Bruck Síndrome tipo 2 (Bruck Syndrome 2) - Gen PLOD2.
El síndrome de Bruck tipo 2 (BRKS2) es una enfermedad autosómica recesiva caracterizada por osteopenia generalizada, contracturas articulares congénitas, huesos frágiles, con aparición de fracturas en la infancia temprana, baja estatura, deformidad manifiesta del miembro, escoliosis progresiva, y pterigión. Algunas personas afectadas presentan hernias inguinales bilaterales. Esta enfermedad, se distingue de la osteogénesis imperfecta por la ausencia de pérdida de la audición y dentinogénesis imperfecta, y por la presencia de pie zambo y limitaciones articulares congénitas.
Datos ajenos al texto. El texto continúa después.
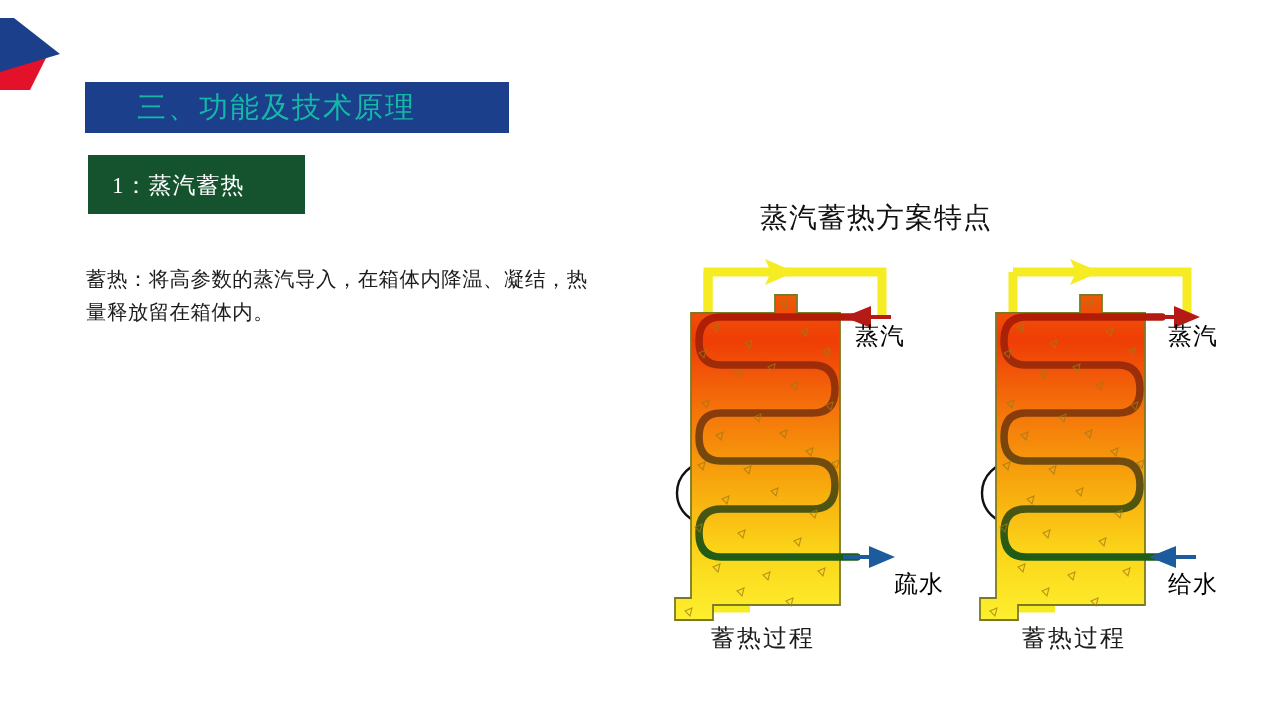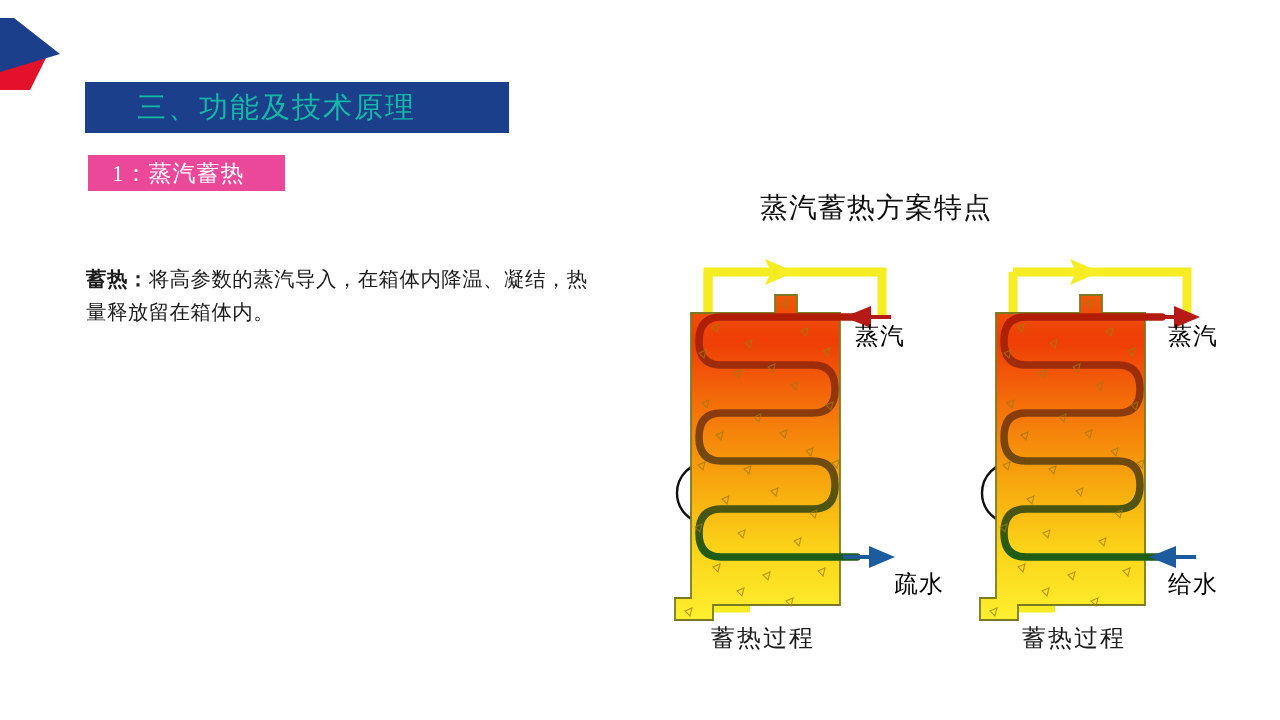--- a/index.html
+++ b/index.html
@@ -39,22 +39,23 @@
     font-size: 29px;
     letter-spacing: 2px;
     white-space: nowrap;
     font-family: "Liberation Serif", "DejaVu Serif", serif;
   }
 
   
   #subsection-badge {
     position: absolute;
     left: 88px; top: 155px;
-    width: 197px; height: 36px;
-    background: #ec4899;
+    width: 197px; height: 59px;
+    background: #14532d;
+    padding-left: 20px;
   }
   #subsection-badge .badge-text {
     position: absolute;
     left: 24px;
     top: 50%;
     transform: translateY(-50%);
     color: #ffffff;
     font-size: 23px;
     white-space: nowrap;
     letter-spacing: 1px;
@@ -68,29 +69,29 @@
     width: 512px;
   }
   .para {
     font-size: 20.5px;
     line-height: 33px;
     letter-spacing: 0.4px;
     margin: 0 0 10px 0;
     color: #1c1c1c;
   }
   .para .lead {
-    font-weight: bold;
+    font-weight: normal;
     margin-top: 16px;
   }
   .para.spacer-top { margin-top: 26px; }
 
   
   #diagram-title {
     position: absolute;
-    left: 760px; top: 189px;
+    left: 760px; top: 199px;
     font-size: 28px;
     letter-spacing: 1px;
     white-space: nowrap;
     color: #111;
   }
 
   .diagram-svg {
     position: absolute;
     top: 255px;
     width: 340px;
El síndrome de Bruck tipo 2 es debido a mutaciones en el gen PLOD2, situado en el brazo largo del cromosoma 3 (3q24). Este gen, codifica una enzima homodimérica unida a la membrana que se localiza en las cisternas del retículo endoplasmático rugoso. La enzima, cataliza la hidroxilación de los residuos de lisina en péptidos similares al colágeno. Los grupos hidroxilisil resultantes son lugares de unión para los hidratos de carbono en el colágeno y por lo tanto son críticos para la estabilidad de reticulaciones intermoleculares.
Las mutaciones en el gen PLOD2 causantes del síndrome de Bruck tipo 2,dan lugar a una amplia variedad de fenotipos con grados variables de gravedad de la fragilidad ósea y contracturas de las articulaciones. Se han identificado mutaciones homocigóticas de sentido erróneo en el exón 17 del gen PLOD2. Otra mutación en el exón 17 del gen PLOD2, da lugar a una sustitución arg598. Se ha identificado una mutación homocigota que consiste en una duplicación de un solo nucleótido en el exón 13a alternativo del gen (1559dupC), lo que indica que la inactivación específica de la isoforma de la proteína ya es suficiente para causar síndrome de Bruck tipo 2.
Esta enfermedad se hereda con un patrón autosómico recesivo, es decir, ambas copias del gen en cada célula deben tener las mutaciones para que se exprese la alteración. Los padres de un individuo con una enfermedad autosómica recesiva tienen una copia del gen mutado, pero por lo general no muestran signos y síntomas de la enfermedad.
Pruebas realizadas en IVAMI: en IVAMI realizamos la detección de mutaciones asociadas con el síndrome de Bruck tipo 2, mediante la amplificación completa por PCR de los exones del gen PLOD2,y su posterior secuenciación.
Muestras recomendadas: sangre extraída con EDTA para separación de leucocitos sanguíneos, o tarjeta impregnada con muestra de sangre desecada (IVAMI puede enviar por correo la tarjeta para depositar la muestra de sangre).